French luxury goods’ company, LVMS has started manufacturing sanitizers at its factory where it makes perfumes while a microdistillery in the US which makes 15,000 litres of gin annually has started producing alcohol-based sanitizers.
In India, corporate houses which are grappling with issues like whether they should buy into Air India or Yes Bank are now faced with a unique problem: whether they can turn their manufacturing facilities into manufacturing sanitizers and medical equipment such as ventilators.
Anand Mahindra to his credit has taken the lead and has announced that his factories will start producing ventilators, masks and sanitizers and convert his holiday resorts into temporary care facilities.
Alcohol manufacturers in India have received permission from the government to make sanitizer bottles by the thousands while Indian FMCG companies are increasing their production but it is not enough.
In a war-like situation which every country on Earth is facing because of the outbreak of coronavirus, manufacturing companies ranging from textile mills to those which make heavy equipment, making devices for the healthcare including masks should be an immediate priority and an opportunity as well.
Without taking away credit from Anand Mahindra, who owns the multi-billion Mahindra & Mahindra Group, he has turned out to be a smart businessman who has been able to recognize an urgent need to help the nation’s cause as well as to help workers who are sitting idle to turn up at the factory floor to do something tangible for the country.
It will not be that easy though. The factory managers will have to overnight set up temporary production lines which can make devices which they are not used to; the management will have to hire experts and consultants and even those from the medical profession to start making those devices.
According to various reports, sale of masks, sanitizers and safety goggles have increased by over 400 per cent during the last one month. Sale of masks across the country averages about 1.2 million compared with half of that earlier.
To make available this safety equipment, the government has capped the price of sanitizers to a reasonable amount (Rs 100 for a 200 ml of sanitizer bottle) while FMCG majors like Hindustan Unilever has reduced process of personal care products like liquid handwash, soaps and floor cleaners by 10 per cent to 15 per cent.

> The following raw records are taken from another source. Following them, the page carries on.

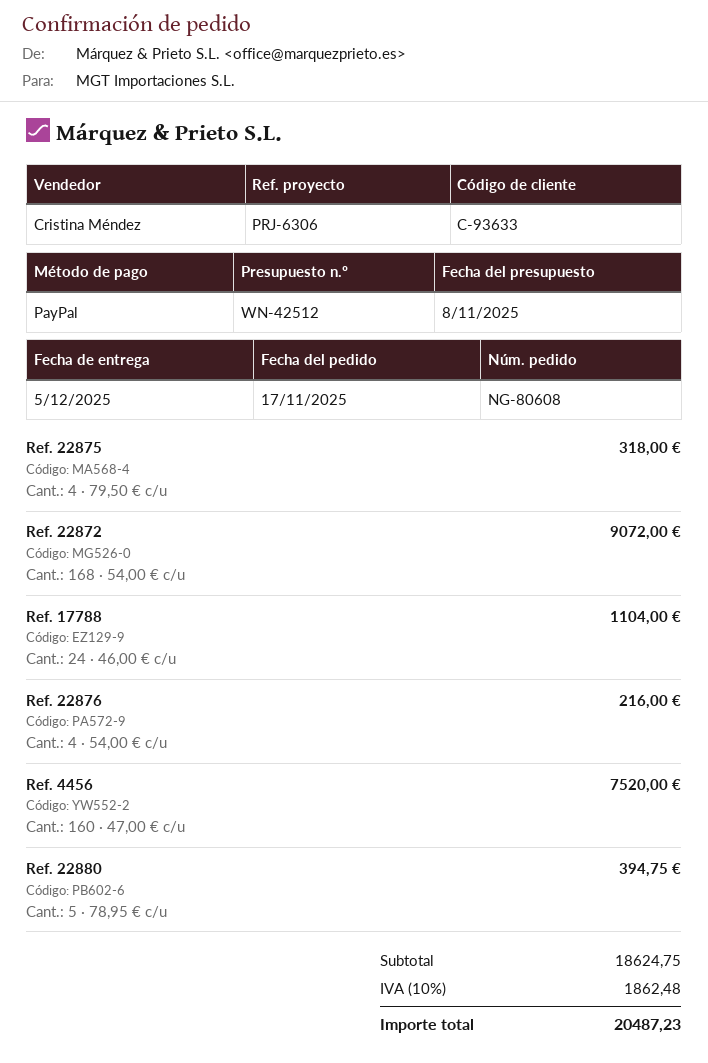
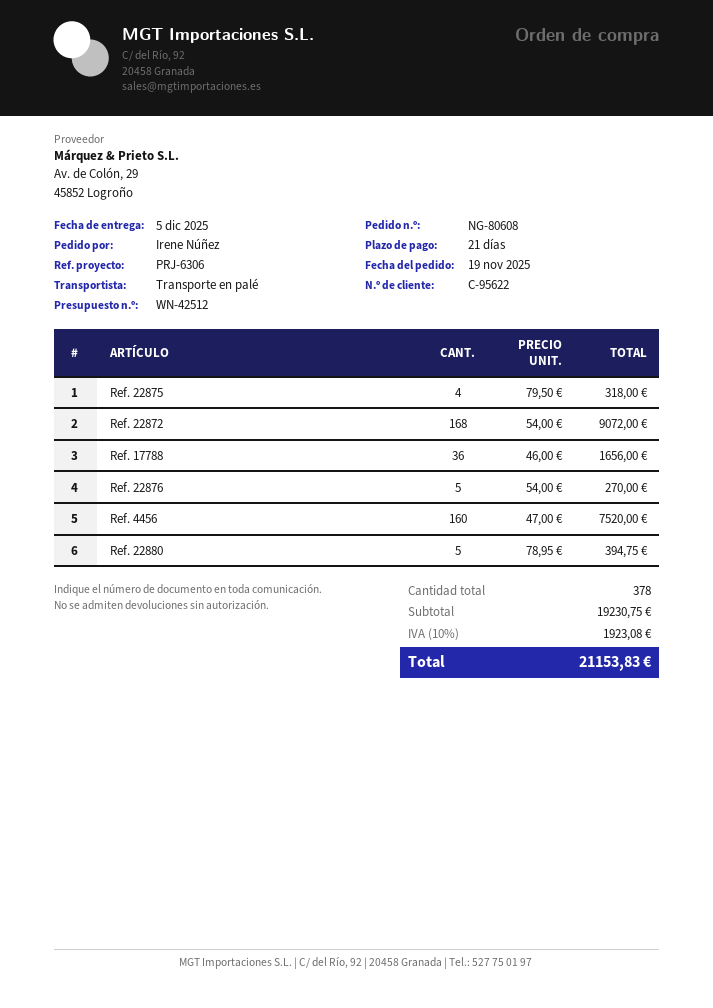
order date: 2025-11-17 -> 2025-11-19
customer number: C-93633 -> C-95622
Ref. 17788: 24 x 46.00 = 1104.00 -> 36 x 46.00 = 1656.00
Ref. 22876: 4 x 54.00 = 216.00 -> 5 x 54.00 = 270.00
subtotal: 18624.75 -> 19230.75
tax: 10% = 1862.48 -> 10% = 1923.08
total: 20487.23 -> 21153.83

While sanitizers are getting sold fast, they are still low-margin-high-volume products and hence are unlikely to save the FMCG companies from an impending slump. FMCG companies have never faced a situation like this ever before.
According to a study by Nielsen, two key contributors to the overall slowdown in the FMCG sector has been a decline in rural growth and small manufacturers being unable to use their size to their advantage. Post-GST implementation, the degrowth has been sharp and has contributed nearly 30 per cent to the overall slowdown.
While it is true that the Indian corporates should rise to the occasion and help the nation’s cause, it is certain that decline in each of the sectors will be huge and will probably take years before they can even start making profits.